É assim pra mim, pra vc, pra moça sorrindo no Instagram: uma constante alternância de altos e baixos emocionais e/ou materiais.

Mas aquela aparente aridez esconde tesouros. Olhando tudo de baixo pra cima, despertamos para as minúcias da vida, para as gentilezas inesperadas, o colorido de sorrisos consoladores, o calor dos abraços de aconchego, o pouco que é multiplicado para ser doado, o esforço a mais para fazer a diferença, a beleza da fé.

Com o tempo, os nossos sentidos se aprimoram para capturar as pequenas atitudes, corriqueiras ações, despropositadas muitas vezes, mas acalentadoras.

Ao atravessar o deserto abertos à possibilidade de que ali existam grandes e transformadoras lições, podemos nos abastecer de novas visões e, depois, compartilhar. 

Portanto, quando avistar o deserto diante de você, tenha certeza de que chegou a hora de ir além.

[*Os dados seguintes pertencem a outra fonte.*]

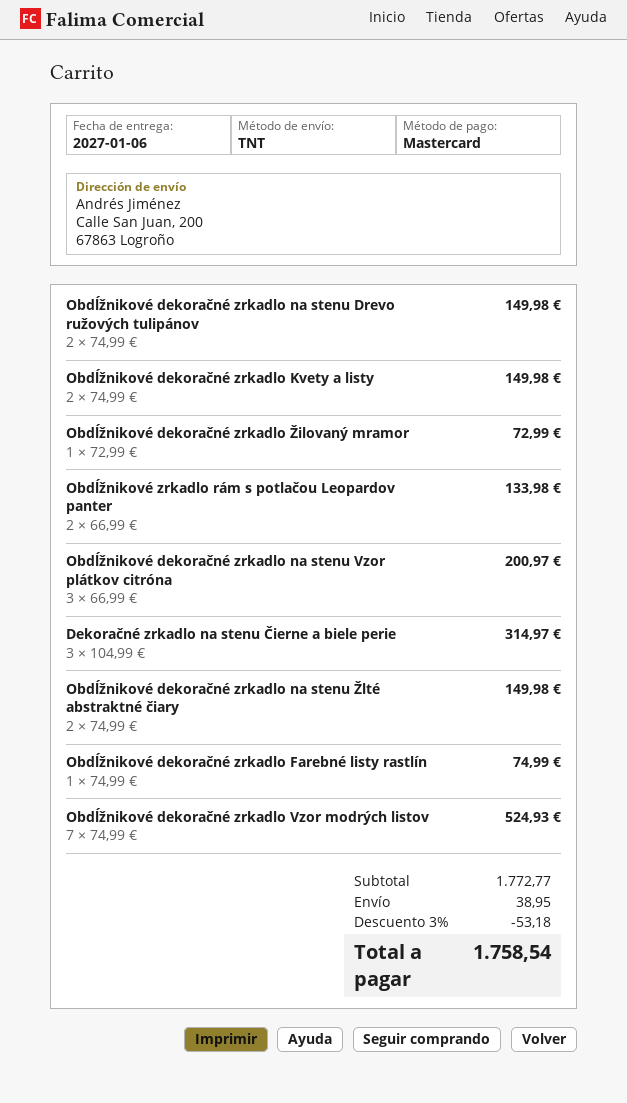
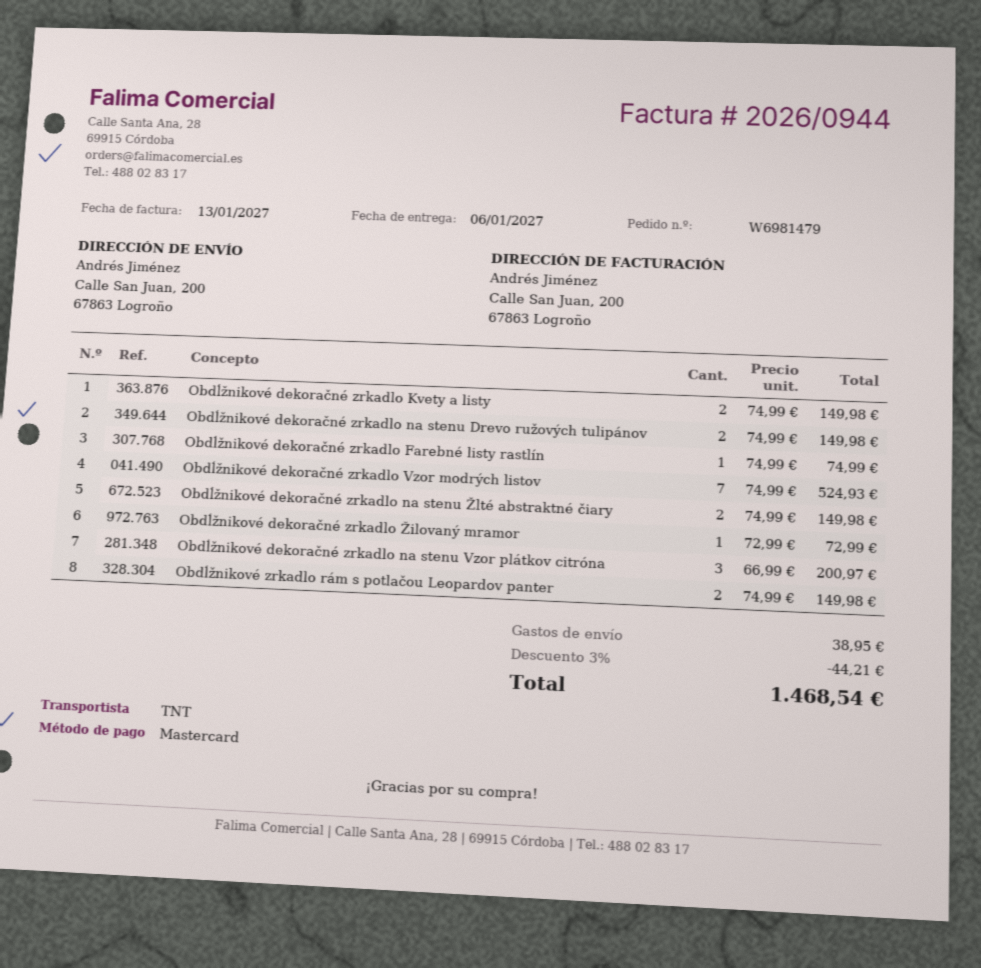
Obdĺžnikové zrkadlo rám s potlačou Leopardov panter: 2 x 66.99 = 133.98 -> 2 x 74.99 = 149.98
Dekoračné zrkadlo na stenu Čierne a biele perie: 3 x 104.99 = 314.97 -> none
discount: 3% = 53.18 -> 3% = 44.21
total: 1758.54 -> 1468.54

domingo, 28 de outubro de 2018

Gratidão

Ganhei da minha mãe um quadrinho para colocar no quarto novo da casa nova na cidade nova onde fomos morar. O desenho de uma garotinha tirando um vestido de dentro de um baú antigo, em traços clássicos, sobre a frase “Se quiser encontrar a felicidade não a procure longe demais”. Ensinamento materno para a vida nova que eu acabara de começar.
Alguns anos depois, fui morar em outra cidade a 5 mil quilômetros de distância daquele quadro e talvez tenha contrariado a sua recomendação, mas nunca a esqueci.
O tempo passou, as experiências vieram e fui apresentada a outra ideia de felicidade. A gratidão.
Li em algum lugar que esta é a maior conexão com o divino que podemos ter. Gastamos nosso tempo e energia procurando a felicidade, lutando por ela e não percebemos o grande nível de auto centramento contida nessa busca frenética. E muitas vezes chamamos de felicidade o que, na verdade, é apenas prazer.
A gratidão, ao contrário, só nos pede olhos para ver. Comece pelo básico: se está respirando e tem consciência disso, já pode começar a agradecer. Tem uma casa para morar e comida para matar a fome? Família? Filhos? Trabalho? Amor? Amigos? Saúde? Momentos de lazer? Capacidade de aprendizado? Vive longe de zonas de conflito ou de desastres naturais? Basta olhar com amorosidade para tudo o que normalmente ignoramos e enxergaremos a abundância ao nosso redor. São muitos os motivos para agradecer.
De repente teremos mais energia para buscar aquilo que desejamos, mas com alegria e não com a ansiedade de quem só se sentirá feliz se conquistar isso ou aquilo.
Se não acredita nisso, tente praticar a gratidão a partir de hoje. É preciso ir do mais simples ao mais complexo. Provavelmente o começo vai ser estranho porque o coração pode já estar revestido de tefflon e talvez não haja a percepção de que uma cama confortável é privilégio neste mundo onde uma em cada dez pessoas, ou 767 milhões, sobrevivem com menos de US$ 1,90 (ou R$ 7,0) por dia.
Aos poucos vamos percebendo que nada nos falta, que a tal felicidade sempre esteve do nosso lado e que tudo é uma questão de ponto de vista.